◆ EXERCISE DATA:
┏━━

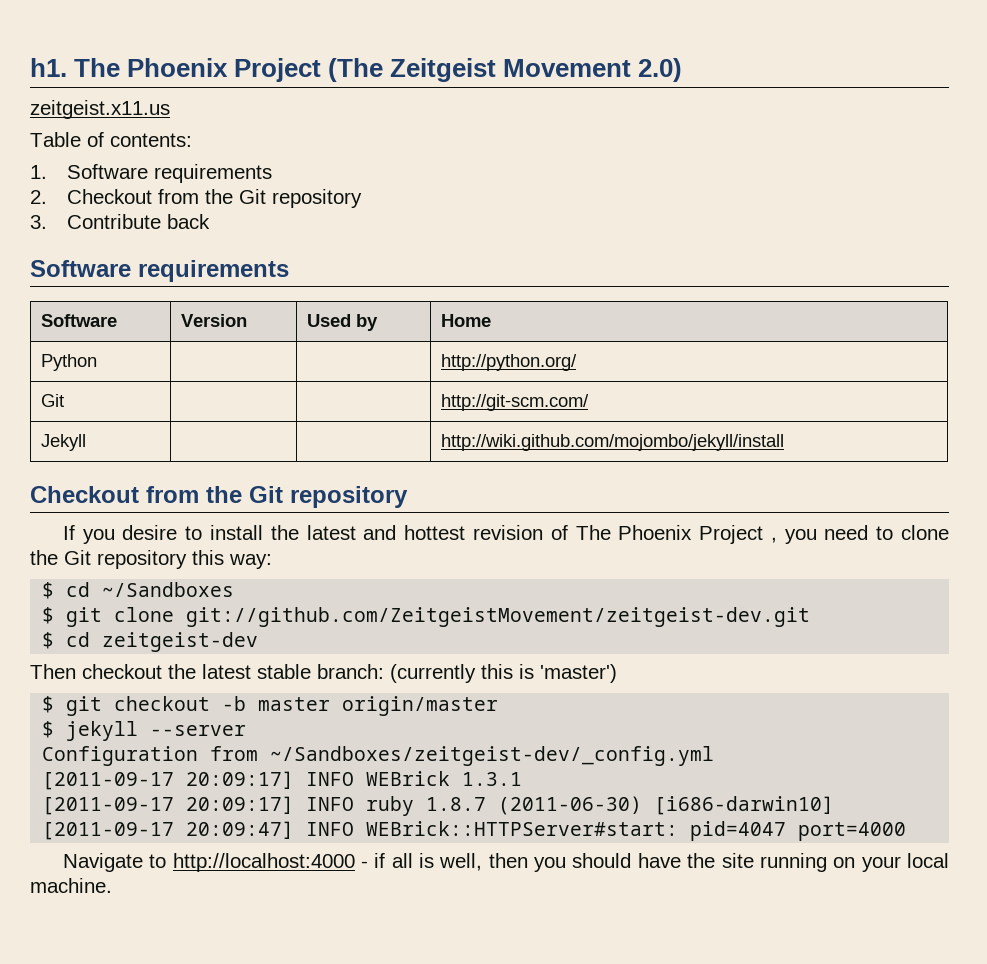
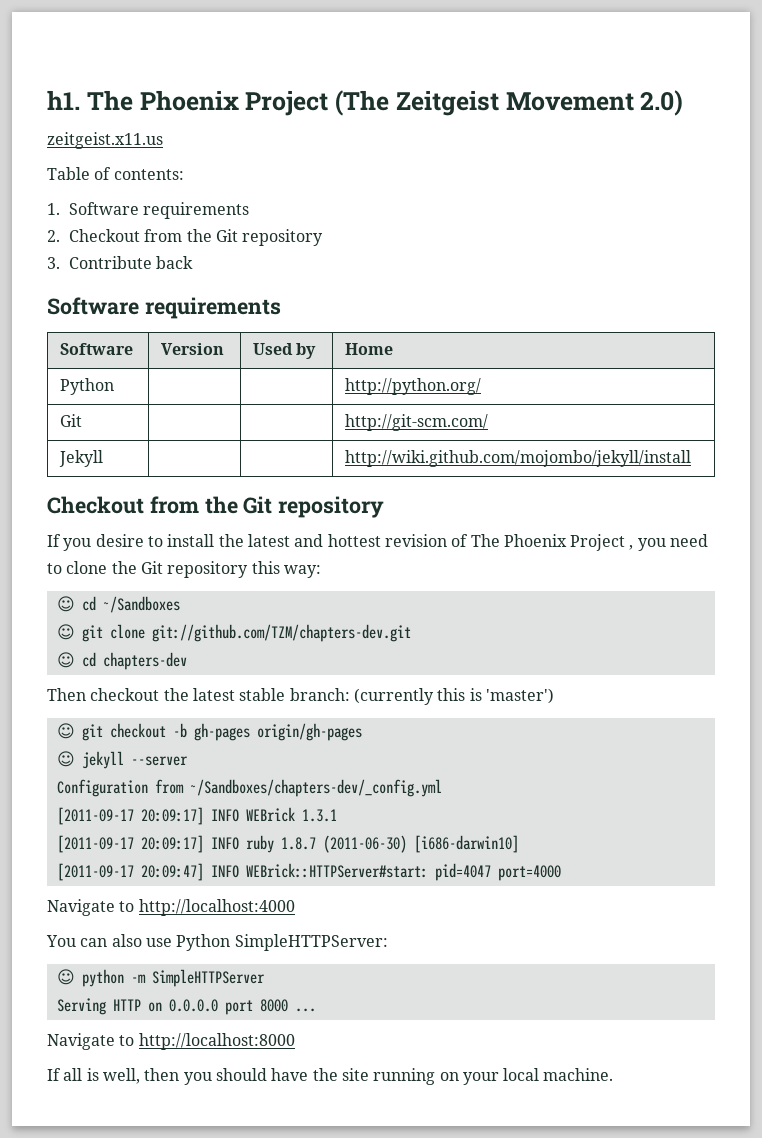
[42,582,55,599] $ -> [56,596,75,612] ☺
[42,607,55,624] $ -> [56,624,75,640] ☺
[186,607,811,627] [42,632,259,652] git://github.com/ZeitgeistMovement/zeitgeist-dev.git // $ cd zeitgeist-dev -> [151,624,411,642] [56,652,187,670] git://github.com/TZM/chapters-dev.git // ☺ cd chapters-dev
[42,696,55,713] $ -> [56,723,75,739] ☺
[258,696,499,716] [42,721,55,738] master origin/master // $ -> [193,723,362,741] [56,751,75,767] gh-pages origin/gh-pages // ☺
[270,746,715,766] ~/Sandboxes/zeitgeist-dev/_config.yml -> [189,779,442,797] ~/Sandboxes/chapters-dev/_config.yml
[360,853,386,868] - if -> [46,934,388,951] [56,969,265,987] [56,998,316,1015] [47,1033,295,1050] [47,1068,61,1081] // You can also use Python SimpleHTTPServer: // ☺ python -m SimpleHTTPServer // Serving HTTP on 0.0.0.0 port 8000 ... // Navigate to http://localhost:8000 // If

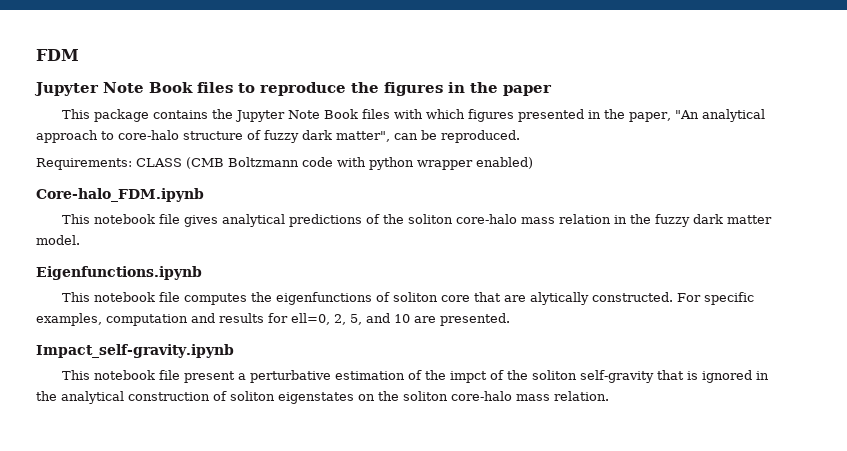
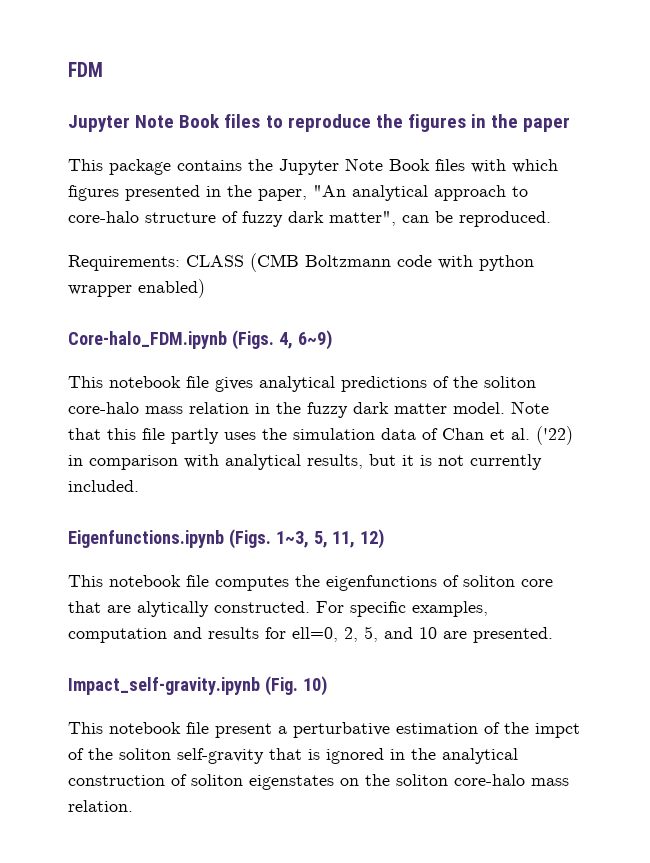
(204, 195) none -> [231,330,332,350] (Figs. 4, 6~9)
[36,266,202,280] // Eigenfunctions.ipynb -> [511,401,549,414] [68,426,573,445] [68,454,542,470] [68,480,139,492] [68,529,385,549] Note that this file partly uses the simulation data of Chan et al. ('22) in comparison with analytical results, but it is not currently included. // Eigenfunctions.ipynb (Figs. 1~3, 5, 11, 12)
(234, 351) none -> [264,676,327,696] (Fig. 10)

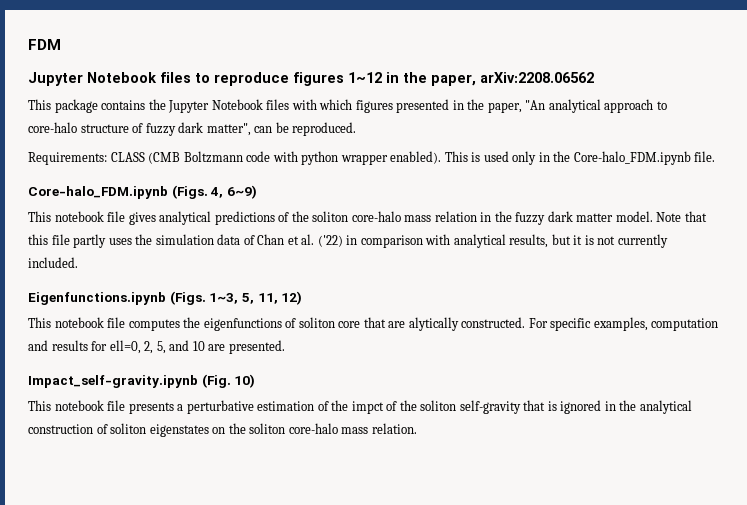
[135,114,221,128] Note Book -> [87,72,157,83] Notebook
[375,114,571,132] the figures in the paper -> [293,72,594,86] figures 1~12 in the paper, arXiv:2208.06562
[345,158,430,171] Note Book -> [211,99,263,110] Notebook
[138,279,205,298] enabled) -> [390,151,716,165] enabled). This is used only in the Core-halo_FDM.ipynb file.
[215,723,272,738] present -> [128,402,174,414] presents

┗━━
┏━━

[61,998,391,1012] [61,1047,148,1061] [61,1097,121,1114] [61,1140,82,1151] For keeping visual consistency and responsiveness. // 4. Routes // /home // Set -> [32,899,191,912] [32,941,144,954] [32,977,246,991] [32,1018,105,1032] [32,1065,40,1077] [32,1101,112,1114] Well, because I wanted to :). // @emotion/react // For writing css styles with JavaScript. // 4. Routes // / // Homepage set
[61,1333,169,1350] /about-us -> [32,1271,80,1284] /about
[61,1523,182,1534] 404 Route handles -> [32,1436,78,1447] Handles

┗━━

◆ INSTRUCTIONS TO FOLLOW:
Would you copy the lines above exactly, starting with the one that has "[42,582,55,599] $ -> [56,596,75,612] ☺" and ending with the one that has "(204, 195) none", both included, without the pictures?

◆ ANSWER TO THIS EXERCISE:
[42,582,55,599] $ -> [56,596,75,612] ☺
[42,607,55,624] $ -> [56,624,75,640] ☺
[186,607,811,627] [42,632,259,652] git://github.com/ZeitgeistMovement/zeitgeist-dev.git // $ cd zeitgeist-dev -> [151,624,411,642] [56,652,187,670] git://github.com/TZM/chapters-dev.git // ☺ cd chapters-dev
[42,696,55,713] $ -> [56,723,75,739] ☺
[258,696,499,716] [42,721,55,738] master origin/master // $ -> [193,723,362,741] [56,751,75,767] gh-pages origin/gh-pages // ☺
[270,746,715,766] ~/Sandboxes/zeitgeist-dev/_config.yml -> [189,779,442,797] ~/Sandboxes/chapters-dev/_config.yml
[360,853,386,868] - if -> [46,934,388,951] [56,969,265,987] [56,998,316,1015] [47,1033,295,1050] [47,1068,61,1081] // You can also use Python SimpleHTTPServer: // ☺ python -m SimpleHTTPServer // Serving HTTP on 0.0.0.0 port 8000 ... // Navigate to http://localhost:8000 // If

(204, 195) none -> [231,330,332,350] (Figs. 4, 6~9)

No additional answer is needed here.